# taping



## Aireal (Jul 2, 2010)

ok so as most of you know I had my baby Cheza's ears done a couple of weeks ago, well we just started the process of wrapping and tonight I saw under the edge of her bandage VERY red skin, so I just (like 5 mins ago) cut the bandage off and her skin looks HORRIBLE and smells even worst! She smells like one big infection and her skin is red and thickened in a lot of the area the tape was. 

I washed her down with some oxydex shampoo and cleaned her ears thoroughly but I am worried as to what to do from here. She still needs them wrapped as they are not standing like they should and her left ear is worst (standing wise) then the right.
I am going to start her on some ab tonight but didn't know if anybody had some advice as to what else I should do, with the possible infection and future wrappings, also when should I wrap her ears again?


----------



## Aireal (Jul 2, 2010)

man it still smells really bad  more girl, 

also i wrapped them monday evening so its just been 3 days

she is scratching alot since i took it off to now


----------



## performanceknls (Apr 4, 2009)

This happens with cropped ears they can get ear infections. Is it inside the ears that is red and raw or just the outside?


----------



## Aireal (Jul 2, 2010)

mainly on the outside, and under the chin, she had gauze on the inside of her ear so that actually stayed pretty clean but the other is very red irritated and almost pussie like 

the inside of the ears themselves seem fairly clean


----------



## performanceknls (Apr 4, 2009)

Either way you are going to have to let the ears rest for a few days and dry out. Do not tape them for at least 4-5 days and let them heal and dry out. If they are raw on the outside only then you can use some triple antibiotic cream on the outside and help them heal, if your pup is scratching too much put a cone on till they look better. If the insides are raw you need to clean them out really good and then use this to get rid of the infection.
http://www.gopitbull.com/health-nutrition/26478-how-treat-ear-infections-home.html

after 4-5 days you can tape the ears back up but you are going to make sure they are clean, you can put the solution in them and tape for 2 days then take them back down and let them dry out for a few hours and repeat. Taping ears is a long process and a few days to let he ears heal is not going to be a bad thing so don't worry about that.
many dogs get infections because the ears are taped too long without being cleaned properly. Blood gets in the ear and if you do not clean them out well they will get infected. They can still get infected despite our best efforts but clean ears really help.


----------



## performanceknls (Apr 4, 2009)

Aireal said:


> mainly on the outside, and under the chin, she had gauze on the inside of her ear so that actually stayed pretty clean but the other is very red irritated and almost pussie like
> 
> the inside of the ears themselves seem fairly clean


The vet did all the taping? they put it around her head? look at the post i did with video and you can do them yourself without have that much tape on them. Let them rest for 4-5 days and use triple antibiotic cream. poor little baby!!


----------



## Aireal (Jul 2, 2010)

ok cool, this is the first ear crop i personally delt with, haven't seen it done in like 5 yrs so it just had thrown me off, this is her tapping, the sore area was on the top of the head near the front of the tapping and under her jaw


----------



## performanceknls (Apr 4, 2009)

So your vet wrapped the ears like that? Oh man I would not go back to them and look at the sticky thread I posted about taping. No wonder the dogs I having problems poor thing!

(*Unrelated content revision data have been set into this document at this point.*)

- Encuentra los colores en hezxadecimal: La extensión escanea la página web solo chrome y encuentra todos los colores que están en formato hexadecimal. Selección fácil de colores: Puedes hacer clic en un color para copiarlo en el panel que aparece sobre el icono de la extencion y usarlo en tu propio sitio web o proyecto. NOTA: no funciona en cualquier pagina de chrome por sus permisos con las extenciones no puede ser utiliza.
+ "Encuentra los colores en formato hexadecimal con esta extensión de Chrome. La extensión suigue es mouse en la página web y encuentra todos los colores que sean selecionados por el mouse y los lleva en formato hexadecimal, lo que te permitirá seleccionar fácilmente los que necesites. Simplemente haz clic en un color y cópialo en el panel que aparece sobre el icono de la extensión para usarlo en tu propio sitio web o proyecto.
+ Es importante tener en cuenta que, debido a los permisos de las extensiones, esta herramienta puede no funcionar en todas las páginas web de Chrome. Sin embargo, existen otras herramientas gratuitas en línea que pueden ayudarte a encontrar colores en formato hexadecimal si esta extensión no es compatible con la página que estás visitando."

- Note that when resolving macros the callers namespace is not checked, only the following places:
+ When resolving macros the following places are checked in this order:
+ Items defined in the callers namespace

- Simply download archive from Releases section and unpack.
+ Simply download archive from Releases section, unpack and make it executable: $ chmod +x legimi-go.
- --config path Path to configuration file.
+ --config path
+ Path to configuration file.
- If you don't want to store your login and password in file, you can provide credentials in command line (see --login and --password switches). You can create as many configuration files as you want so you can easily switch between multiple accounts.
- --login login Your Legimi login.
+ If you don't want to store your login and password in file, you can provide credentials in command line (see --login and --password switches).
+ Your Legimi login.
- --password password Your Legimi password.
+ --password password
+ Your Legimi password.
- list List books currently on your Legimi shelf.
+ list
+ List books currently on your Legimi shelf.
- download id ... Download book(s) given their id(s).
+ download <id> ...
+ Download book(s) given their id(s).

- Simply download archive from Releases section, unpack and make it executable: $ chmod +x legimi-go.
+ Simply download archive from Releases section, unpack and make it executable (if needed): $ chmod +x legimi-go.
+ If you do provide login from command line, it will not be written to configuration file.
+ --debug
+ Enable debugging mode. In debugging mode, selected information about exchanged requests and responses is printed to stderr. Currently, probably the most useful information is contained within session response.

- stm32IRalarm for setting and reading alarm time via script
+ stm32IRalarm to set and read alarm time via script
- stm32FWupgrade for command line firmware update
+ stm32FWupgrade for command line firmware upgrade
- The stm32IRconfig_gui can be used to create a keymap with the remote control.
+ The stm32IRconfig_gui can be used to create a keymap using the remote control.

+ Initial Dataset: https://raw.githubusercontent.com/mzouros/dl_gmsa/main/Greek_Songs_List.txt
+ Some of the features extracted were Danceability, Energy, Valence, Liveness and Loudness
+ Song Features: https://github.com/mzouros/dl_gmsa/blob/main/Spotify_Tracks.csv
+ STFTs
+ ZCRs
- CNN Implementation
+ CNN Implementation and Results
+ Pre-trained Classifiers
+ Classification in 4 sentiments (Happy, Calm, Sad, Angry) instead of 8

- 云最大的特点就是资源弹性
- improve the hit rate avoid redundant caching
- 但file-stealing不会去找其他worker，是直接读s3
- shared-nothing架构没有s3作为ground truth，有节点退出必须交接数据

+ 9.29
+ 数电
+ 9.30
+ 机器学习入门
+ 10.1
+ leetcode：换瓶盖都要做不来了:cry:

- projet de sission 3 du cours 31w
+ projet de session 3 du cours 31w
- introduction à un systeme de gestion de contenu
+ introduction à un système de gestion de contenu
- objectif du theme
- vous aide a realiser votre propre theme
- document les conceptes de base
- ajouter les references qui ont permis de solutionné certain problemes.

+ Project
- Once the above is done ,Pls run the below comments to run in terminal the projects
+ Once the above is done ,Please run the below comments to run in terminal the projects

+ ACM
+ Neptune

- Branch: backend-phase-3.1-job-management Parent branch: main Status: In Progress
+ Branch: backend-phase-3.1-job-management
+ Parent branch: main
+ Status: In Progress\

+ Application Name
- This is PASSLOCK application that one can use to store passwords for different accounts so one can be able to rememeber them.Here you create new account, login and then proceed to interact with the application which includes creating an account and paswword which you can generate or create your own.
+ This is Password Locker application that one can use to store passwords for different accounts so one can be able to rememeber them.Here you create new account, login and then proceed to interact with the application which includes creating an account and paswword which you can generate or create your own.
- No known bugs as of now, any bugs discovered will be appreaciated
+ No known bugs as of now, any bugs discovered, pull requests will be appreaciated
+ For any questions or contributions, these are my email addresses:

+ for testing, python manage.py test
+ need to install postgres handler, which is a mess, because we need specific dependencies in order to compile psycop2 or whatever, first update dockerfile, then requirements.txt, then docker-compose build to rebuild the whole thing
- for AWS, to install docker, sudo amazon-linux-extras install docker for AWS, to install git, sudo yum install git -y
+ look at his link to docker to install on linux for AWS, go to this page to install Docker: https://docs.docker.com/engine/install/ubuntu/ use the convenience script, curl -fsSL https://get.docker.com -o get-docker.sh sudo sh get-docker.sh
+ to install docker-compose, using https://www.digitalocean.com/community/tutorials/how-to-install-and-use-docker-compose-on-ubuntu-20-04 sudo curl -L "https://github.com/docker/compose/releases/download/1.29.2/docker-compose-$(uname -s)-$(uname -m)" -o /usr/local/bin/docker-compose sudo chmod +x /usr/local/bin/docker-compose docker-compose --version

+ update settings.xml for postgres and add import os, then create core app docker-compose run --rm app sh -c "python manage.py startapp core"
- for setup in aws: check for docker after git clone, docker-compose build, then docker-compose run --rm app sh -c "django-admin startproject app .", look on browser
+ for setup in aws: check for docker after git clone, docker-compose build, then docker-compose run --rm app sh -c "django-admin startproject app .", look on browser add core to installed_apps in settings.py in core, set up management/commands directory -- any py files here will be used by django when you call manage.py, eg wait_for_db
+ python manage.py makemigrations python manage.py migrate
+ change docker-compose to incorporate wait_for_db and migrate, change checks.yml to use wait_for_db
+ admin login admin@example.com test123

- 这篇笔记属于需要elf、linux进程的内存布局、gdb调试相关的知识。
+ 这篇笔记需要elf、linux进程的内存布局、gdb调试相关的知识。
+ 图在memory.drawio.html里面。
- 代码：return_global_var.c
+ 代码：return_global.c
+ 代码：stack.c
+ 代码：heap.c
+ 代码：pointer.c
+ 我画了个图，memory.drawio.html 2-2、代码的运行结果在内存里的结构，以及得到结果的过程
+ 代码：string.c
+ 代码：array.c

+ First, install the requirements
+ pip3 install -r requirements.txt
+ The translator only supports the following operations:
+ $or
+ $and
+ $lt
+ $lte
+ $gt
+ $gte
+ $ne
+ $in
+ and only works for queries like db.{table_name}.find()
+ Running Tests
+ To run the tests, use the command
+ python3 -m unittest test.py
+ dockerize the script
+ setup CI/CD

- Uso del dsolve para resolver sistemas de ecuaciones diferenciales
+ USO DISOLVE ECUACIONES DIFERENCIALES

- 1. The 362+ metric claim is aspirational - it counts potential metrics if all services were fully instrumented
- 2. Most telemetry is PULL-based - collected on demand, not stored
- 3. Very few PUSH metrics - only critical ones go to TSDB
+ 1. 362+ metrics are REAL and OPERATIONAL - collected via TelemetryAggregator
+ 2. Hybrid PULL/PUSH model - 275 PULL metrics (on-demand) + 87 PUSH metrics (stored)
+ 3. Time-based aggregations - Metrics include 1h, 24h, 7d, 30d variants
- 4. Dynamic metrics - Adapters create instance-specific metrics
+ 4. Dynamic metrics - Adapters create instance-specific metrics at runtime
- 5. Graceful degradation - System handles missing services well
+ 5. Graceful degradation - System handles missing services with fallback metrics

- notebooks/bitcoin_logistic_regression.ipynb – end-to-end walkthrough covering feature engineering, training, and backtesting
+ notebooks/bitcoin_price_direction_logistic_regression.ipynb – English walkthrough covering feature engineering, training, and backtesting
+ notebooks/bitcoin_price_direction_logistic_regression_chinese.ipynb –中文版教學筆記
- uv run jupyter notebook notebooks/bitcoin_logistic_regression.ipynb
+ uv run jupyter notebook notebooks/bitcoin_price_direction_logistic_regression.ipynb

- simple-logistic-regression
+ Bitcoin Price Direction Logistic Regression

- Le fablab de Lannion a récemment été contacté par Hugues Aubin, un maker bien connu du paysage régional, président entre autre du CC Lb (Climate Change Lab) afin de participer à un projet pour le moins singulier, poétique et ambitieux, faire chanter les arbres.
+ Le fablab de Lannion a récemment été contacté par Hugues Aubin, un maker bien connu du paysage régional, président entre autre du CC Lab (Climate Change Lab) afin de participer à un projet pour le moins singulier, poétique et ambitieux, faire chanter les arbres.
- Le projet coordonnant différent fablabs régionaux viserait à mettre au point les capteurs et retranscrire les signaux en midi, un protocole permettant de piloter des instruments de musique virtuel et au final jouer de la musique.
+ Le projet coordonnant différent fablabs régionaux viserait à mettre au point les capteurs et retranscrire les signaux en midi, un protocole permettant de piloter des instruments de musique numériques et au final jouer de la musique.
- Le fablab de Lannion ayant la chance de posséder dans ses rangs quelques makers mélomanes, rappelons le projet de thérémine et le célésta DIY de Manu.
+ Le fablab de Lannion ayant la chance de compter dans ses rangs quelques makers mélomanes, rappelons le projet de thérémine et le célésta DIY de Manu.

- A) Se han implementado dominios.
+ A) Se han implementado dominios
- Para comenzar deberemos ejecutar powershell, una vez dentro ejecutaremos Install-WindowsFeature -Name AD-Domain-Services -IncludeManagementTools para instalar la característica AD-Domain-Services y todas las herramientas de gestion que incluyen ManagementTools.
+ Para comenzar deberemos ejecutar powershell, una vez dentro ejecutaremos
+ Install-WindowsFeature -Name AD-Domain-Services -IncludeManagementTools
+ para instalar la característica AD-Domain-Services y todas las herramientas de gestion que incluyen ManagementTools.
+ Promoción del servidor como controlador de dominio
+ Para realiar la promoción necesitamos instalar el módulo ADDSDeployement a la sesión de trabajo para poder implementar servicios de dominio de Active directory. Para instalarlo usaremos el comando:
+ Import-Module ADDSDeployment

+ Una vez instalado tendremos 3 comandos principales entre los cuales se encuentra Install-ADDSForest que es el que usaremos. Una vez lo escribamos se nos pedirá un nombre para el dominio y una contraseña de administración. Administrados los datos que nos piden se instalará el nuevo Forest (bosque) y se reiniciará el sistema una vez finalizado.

http://www.gopitbull.com/health-nutrition/27844-taping-cropped-ears-general-info.html


----------



## Aireal (Jul 2, 2010)

nope thats all me, i was shown how to do it once and tried to do it myself after the first wrapping came off but i'm guessing i did it wrong (obviously) my vet is actually out of town for the next week has been gone for awhile now won't be back till next monday


----------



## performanceknls (Apr 4, 2009)

oh ok your to blame! lol no big deal look t the thread I posted on how to tape ears and get the right things to tape them with. You don't need a doctor to wrap them and use elastikon tape it is breathable and will not do that to the skin. DO NOT use the elastikon on more than just the ear tips, if you put it on the head like that your pup will be bald when it comes off! that stuff is really sticky.


----------



## cEElint (Oct 6, 2009)

not sure if this is recommended, but you could always use this method since its on the outside of the ear and not the inside
http://www.gopitbull.com/health-nutrition/25340-mole-skin-ear-cropping-post.html


----------



## Aireal (Jul 2, 2010)

thank you, lol ya i'm to blam i won't try and deny it, i just vread it over and will try that on... sunday? and see how it comes along


----------



## Aireal (Jul 2, 2010)

cEElint said:


> not sure if this is recommended, but you could always use this method since its on the outside of the ear and not the inside
> http://www.gopitbull.com/health-nutrition/25340-mole-skin-ear-cropping-post.html


thank you, ya i think imma try PK tech first then that looks like a pretty nifty way to do it to, just don't know if it will hold my girls ears up the way they fold, anyway thank you i really appreciate the help


----------



## performanceknls (Apr 4, 2009)

can you take pictures of the ears now that they are healing up? Let me see what way they lean and I might have another suggestion for you.


----------



## Aireal (Jul 2, 2010)

yes i can, she has settled down in the kennel to sleep for the night so if it ok i'll just take them tomorrow and pm you when i get them up, is that ok?


----------



## Aireal (Jul 2, 2010)

alright PK here are some HORRIBLE taken pics but hopefully they kinda show you and you can see some of the redness


----------



## Indigo Bully Connection (Dec 21, 2006)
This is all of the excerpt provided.